Aim of the exercise: The data below holds a line containing "-> [737,434,1048,452] https://github.com/hollywilkalis/week4" and a line containing "[780,411,851,424] Wilkalis ->"; please quote exactly those two lines and every line between them, and nothing else.

BEGIN

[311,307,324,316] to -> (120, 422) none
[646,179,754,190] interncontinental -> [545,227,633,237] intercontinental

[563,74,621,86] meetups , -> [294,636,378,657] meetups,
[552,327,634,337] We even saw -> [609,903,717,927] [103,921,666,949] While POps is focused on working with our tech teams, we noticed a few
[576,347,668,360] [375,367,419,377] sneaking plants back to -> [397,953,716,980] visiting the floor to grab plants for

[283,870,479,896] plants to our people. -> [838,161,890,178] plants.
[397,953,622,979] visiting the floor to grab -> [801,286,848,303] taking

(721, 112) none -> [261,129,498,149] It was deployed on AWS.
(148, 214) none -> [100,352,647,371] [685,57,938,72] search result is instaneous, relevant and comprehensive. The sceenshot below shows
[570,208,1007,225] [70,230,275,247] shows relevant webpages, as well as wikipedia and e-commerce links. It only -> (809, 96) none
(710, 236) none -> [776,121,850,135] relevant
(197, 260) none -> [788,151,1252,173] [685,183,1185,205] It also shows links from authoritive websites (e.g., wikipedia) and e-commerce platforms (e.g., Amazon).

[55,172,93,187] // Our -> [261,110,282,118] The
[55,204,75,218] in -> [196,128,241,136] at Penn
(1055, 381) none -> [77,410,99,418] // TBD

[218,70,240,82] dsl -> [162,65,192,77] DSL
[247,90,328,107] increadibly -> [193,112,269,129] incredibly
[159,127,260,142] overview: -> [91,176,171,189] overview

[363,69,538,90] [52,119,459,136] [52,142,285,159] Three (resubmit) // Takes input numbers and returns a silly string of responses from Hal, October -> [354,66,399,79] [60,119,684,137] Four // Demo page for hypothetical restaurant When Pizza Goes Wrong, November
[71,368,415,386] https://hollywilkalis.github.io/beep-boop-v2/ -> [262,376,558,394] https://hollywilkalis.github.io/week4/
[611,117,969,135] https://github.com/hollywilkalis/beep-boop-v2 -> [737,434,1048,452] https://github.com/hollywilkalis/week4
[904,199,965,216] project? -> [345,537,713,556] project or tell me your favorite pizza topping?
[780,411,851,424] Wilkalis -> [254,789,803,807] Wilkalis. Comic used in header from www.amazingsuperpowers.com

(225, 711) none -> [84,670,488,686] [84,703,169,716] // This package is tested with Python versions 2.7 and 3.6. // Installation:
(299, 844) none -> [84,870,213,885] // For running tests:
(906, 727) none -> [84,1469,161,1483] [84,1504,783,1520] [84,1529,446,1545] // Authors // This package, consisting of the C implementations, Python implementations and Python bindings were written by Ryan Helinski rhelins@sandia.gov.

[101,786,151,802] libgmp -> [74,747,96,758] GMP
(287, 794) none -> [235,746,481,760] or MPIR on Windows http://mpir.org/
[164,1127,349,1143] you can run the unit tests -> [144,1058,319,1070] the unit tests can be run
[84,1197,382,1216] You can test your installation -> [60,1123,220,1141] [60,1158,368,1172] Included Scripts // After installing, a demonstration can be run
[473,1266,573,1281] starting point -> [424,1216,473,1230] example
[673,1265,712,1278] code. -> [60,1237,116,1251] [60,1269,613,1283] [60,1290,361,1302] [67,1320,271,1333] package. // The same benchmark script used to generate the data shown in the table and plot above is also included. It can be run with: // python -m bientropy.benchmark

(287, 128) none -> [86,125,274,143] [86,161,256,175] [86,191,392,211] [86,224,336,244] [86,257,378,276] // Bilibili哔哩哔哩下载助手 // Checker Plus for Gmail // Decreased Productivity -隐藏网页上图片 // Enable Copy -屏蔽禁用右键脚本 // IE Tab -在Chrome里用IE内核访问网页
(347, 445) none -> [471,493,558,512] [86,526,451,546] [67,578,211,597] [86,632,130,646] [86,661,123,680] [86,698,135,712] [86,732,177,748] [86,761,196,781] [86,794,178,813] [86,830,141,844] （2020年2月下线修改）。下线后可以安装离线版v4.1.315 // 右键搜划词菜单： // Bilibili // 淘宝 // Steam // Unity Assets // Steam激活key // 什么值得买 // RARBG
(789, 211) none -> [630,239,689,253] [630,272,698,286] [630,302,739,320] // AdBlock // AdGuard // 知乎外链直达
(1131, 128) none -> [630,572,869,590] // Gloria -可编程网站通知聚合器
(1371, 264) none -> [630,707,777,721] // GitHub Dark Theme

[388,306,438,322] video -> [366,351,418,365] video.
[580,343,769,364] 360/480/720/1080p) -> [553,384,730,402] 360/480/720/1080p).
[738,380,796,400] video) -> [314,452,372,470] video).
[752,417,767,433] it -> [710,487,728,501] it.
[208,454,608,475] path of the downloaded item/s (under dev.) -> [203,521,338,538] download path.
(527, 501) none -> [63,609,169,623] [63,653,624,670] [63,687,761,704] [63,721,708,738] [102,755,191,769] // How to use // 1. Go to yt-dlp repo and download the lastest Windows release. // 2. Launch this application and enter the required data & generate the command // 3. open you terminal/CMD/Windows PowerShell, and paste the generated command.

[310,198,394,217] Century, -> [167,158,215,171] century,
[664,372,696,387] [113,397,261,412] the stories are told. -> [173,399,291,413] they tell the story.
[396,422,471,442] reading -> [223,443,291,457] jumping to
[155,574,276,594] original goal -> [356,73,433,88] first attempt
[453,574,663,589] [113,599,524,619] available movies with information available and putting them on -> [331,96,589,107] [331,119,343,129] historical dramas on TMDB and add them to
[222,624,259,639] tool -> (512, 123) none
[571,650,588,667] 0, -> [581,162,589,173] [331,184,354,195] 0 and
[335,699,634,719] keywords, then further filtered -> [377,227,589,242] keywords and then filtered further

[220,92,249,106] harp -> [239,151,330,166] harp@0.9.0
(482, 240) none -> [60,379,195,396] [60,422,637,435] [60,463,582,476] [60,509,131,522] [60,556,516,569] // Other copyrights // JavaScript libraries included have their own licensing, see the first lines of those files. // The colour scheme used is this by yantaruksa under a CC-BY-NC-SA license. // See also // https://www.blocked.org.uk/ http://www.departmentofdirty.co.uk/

END

Reply to the task:
[611,117,969,135] https://github.com/hollywilkalis/beep-boop-v2 -> [737,434,1048,452] https://github.com/hollywilkalis/week4
[904,199,965,216] project? -> [345,537,713,556] project or tell me your favorite pizza topping?
[780,411,851,424] Wilkalis -> [254,789,803,807] Wilkalis. Comic used in header from www.amazingsuperpowers.com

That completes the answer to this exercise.